The ESA is independent of the EU. It ensures that “European nations will always have access to space and to its benefits for the planet, society and economy”. And it is also an example of how the UK can still cooperate with the EU on joint projects that are separate from political disputes. 

But unlike the ESA, there are a number of programmes which are controlled by the EU that the UK was set to take part in, despite leaving the bloc after Brexit. It was agreed as part of the Trade and Cooperation Agreement that Britian would join the £80billion Horizon Europe, as well as Copernicus and Euratom. 

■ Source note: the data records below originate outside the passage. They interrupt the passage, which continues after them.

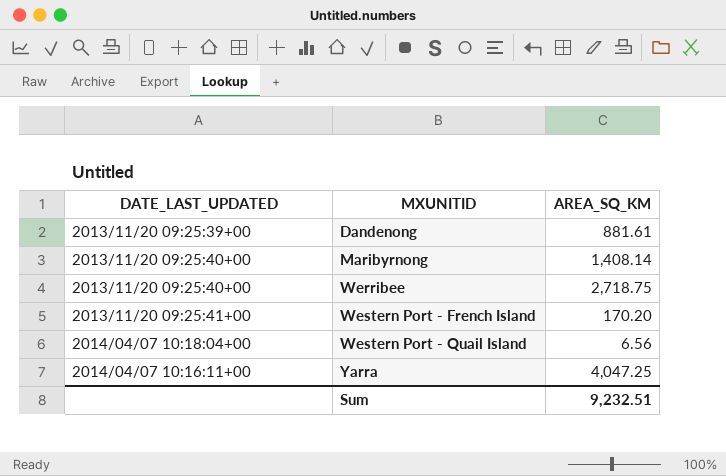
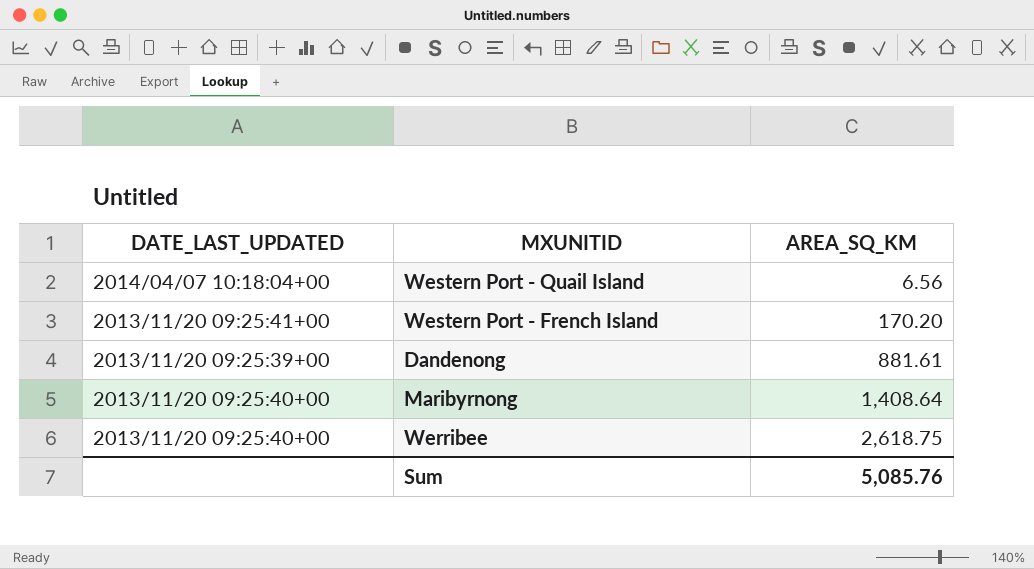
row order: MXUNITID ascending -> AREA_SQ_KM ascending
row Yarra: 2014/04/07 10:16:11+00 | 4,047.25 -> none
Maribyrnong | AREA_SQ_KM: 1,408.14 -> 1,408.64
Werribee | AREA_SQ_KM: 2,718.75 -> 2,618.75
Sum | AREA_SQ_KM: 9,232.51 -> 5,085.76

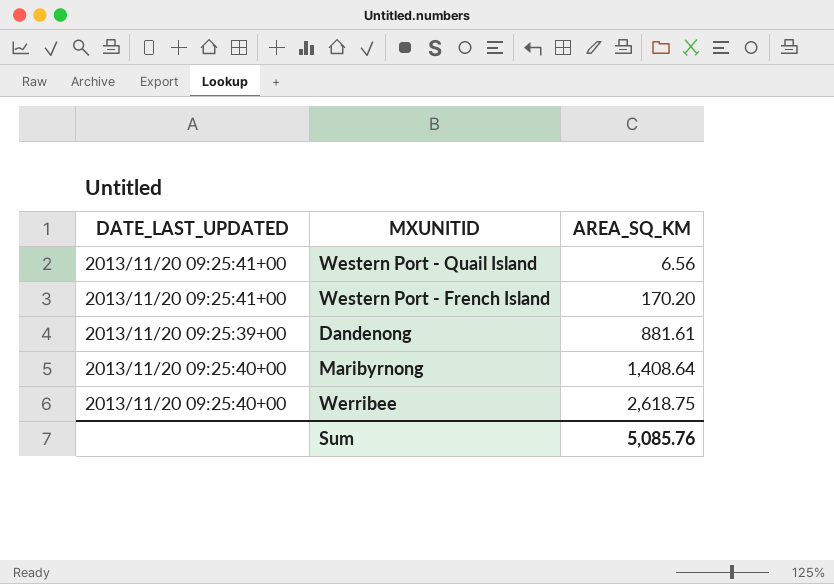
Western Port - Quail Island | DATE_LAST_UPDATED: 2014/04/07 10:18:04+00 -> 2013/11/20 09:25:41+00

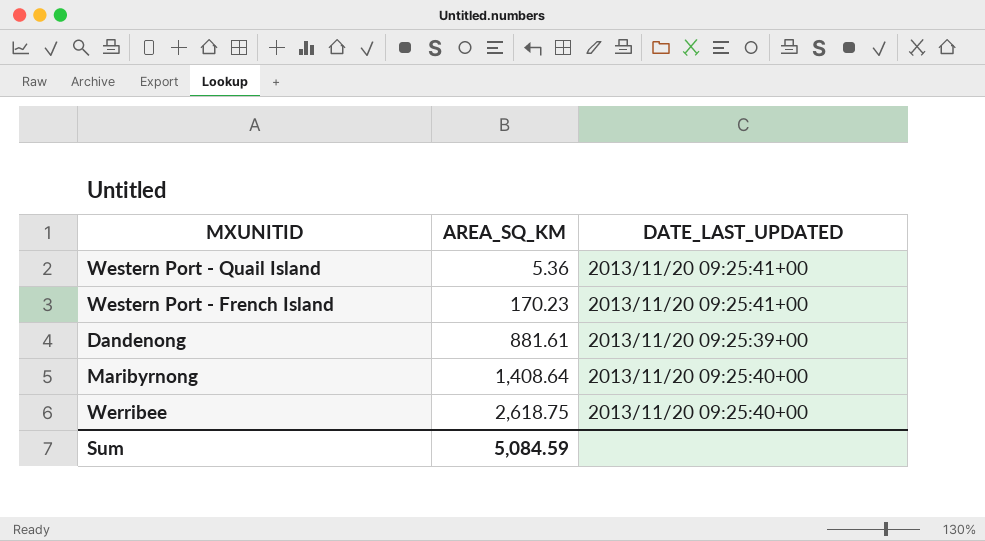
column DATE_LAST_UPDATED | position: 1 -> 3
Western Port - Quail Island | AREA_SQ_KM: 6.56 -> 5.36
Western Port - French Island | AREA_SQ_KM: 170.20 -> 170.23
Sum | AREA_SQ_KM: 5,085.76 -> 5,084.59

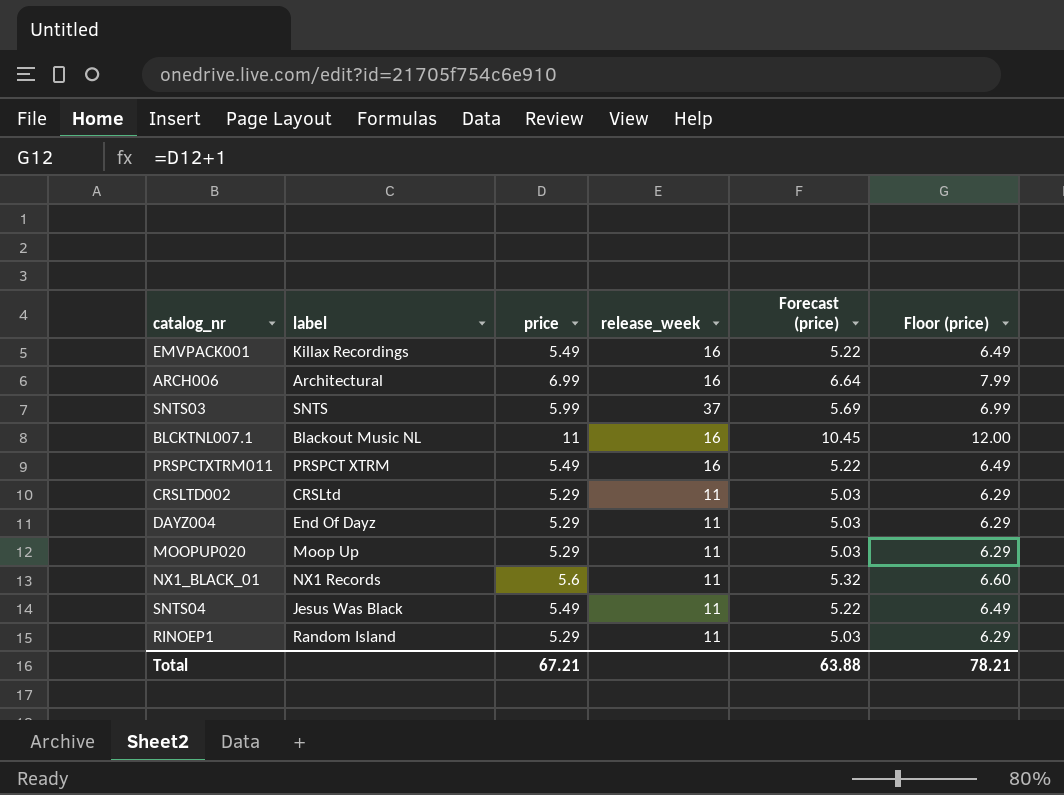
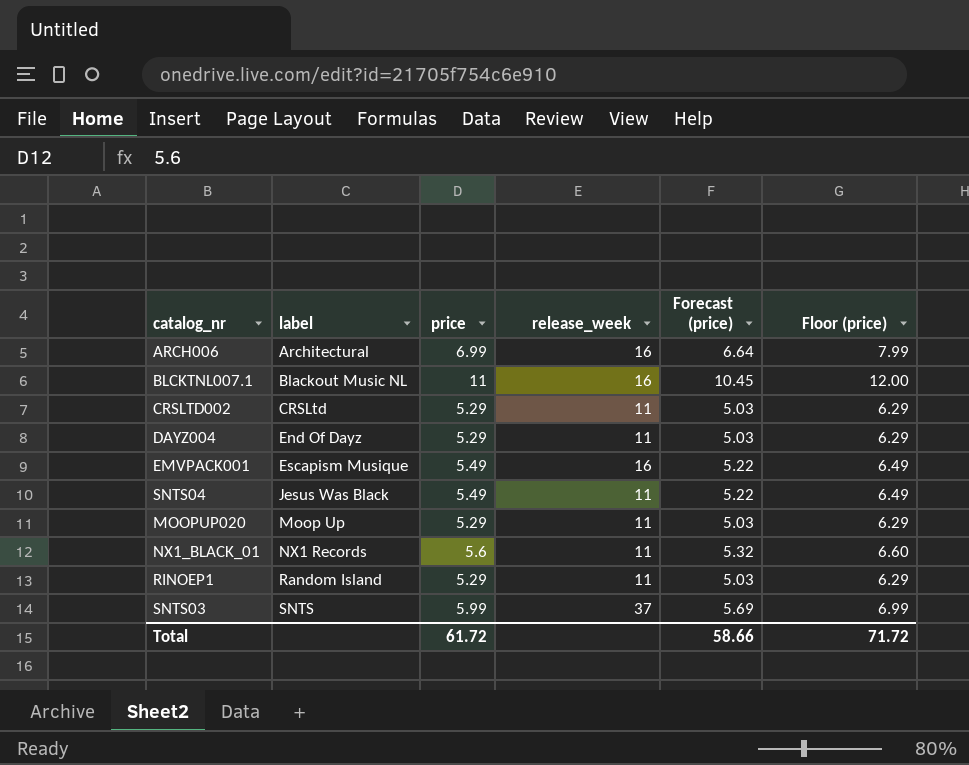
row order: none -> label ascending
row PRSPCTXTRM011: PRSPCT XTRM | 5.49 | 16 | 5.22 | 6.49 -> none
EMVPACK001 | label: Killax Recordings -> Escapism Musique
Total | price: 67.21 -> 61.72
Total | Forecast (price): 63.88 -> 58.66
Total | Floor (price): 78.21 -> 71.72

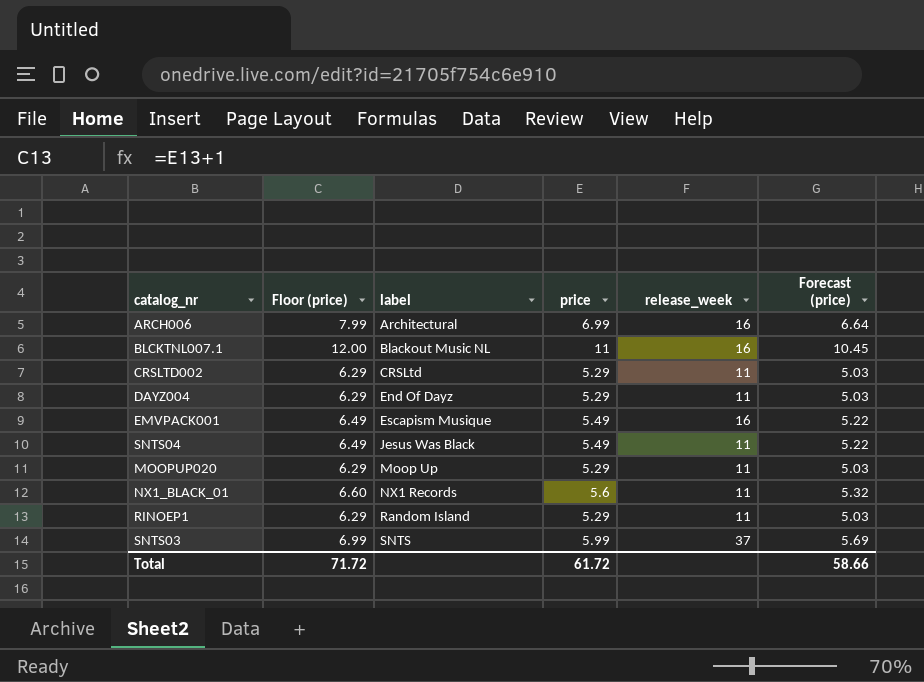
column Floor (price) | position: 6 -> 2

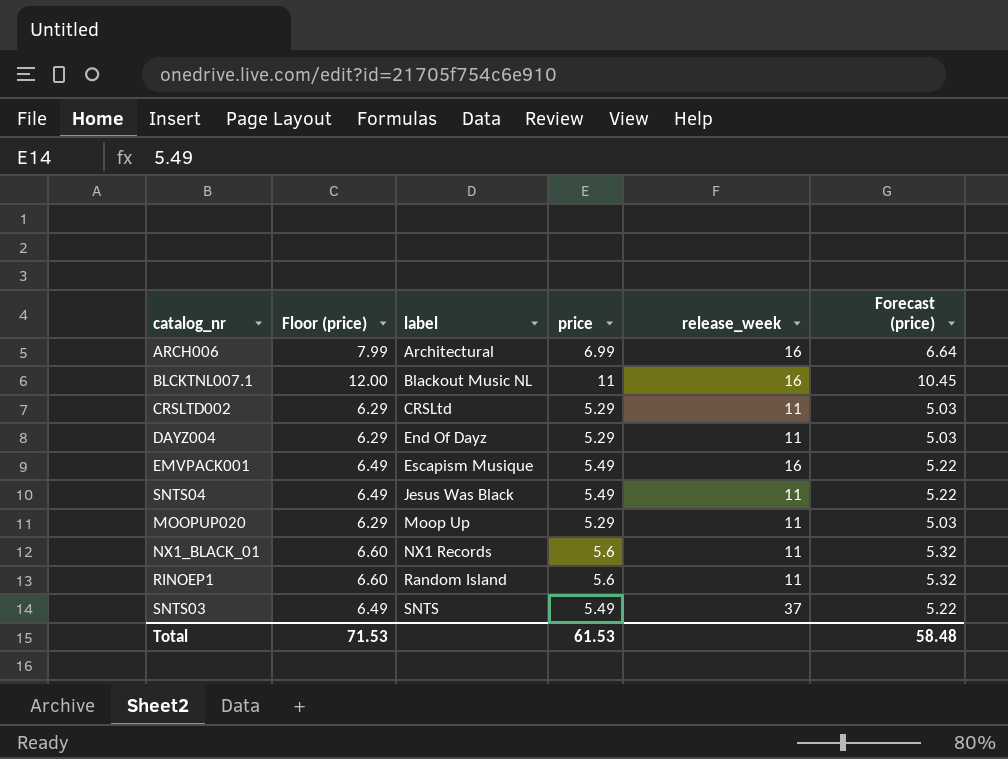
RINOEP1 | Floor (price): 6.29 -> 6.60
RINOEP1 | price: 5.29 -> 5.6
RINOEP1 | Forecast (price): 5.03 -> 5.32
SNTS03 | Floor (price): 6.99 -> 6.49
SNTS03 | price: 5.99 -> 5.49
SNTS03 | Forecast (price): 5.69 -> 5.22
Total | Floor (price): 71.72 -> 71.53
Total | price: 61.72 -> 61.53
Total | Forecast (price): 58.66 -> 58.48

However, the bloc later told Britain that it cannot join until the Norhtern Ireland Protocol dispute is smoothed over, despite the political feud having nothing to do with science. Nearly two years on, and Britain’s access remains blocked, with the delay causing huge headache and concerns for scientists that were promised EU grants as part of the schemes.

Luckily, this “dithering” will not impact the UK’s contribution to the ESA, argues Mr Freeman. He wrote in a comment piece for the Telegraph: “The European Space Agency, of which the UK is a founding member, is a unique organisation that stands separate to the EU, built on the solid foundation of international collaboration. As I have always made clear, our greatest strength – particularly in innovative fields like space exploration and R&D – lies in the ability to collaborate across borders, bringing together world-leading talent regardless of nationality or politics.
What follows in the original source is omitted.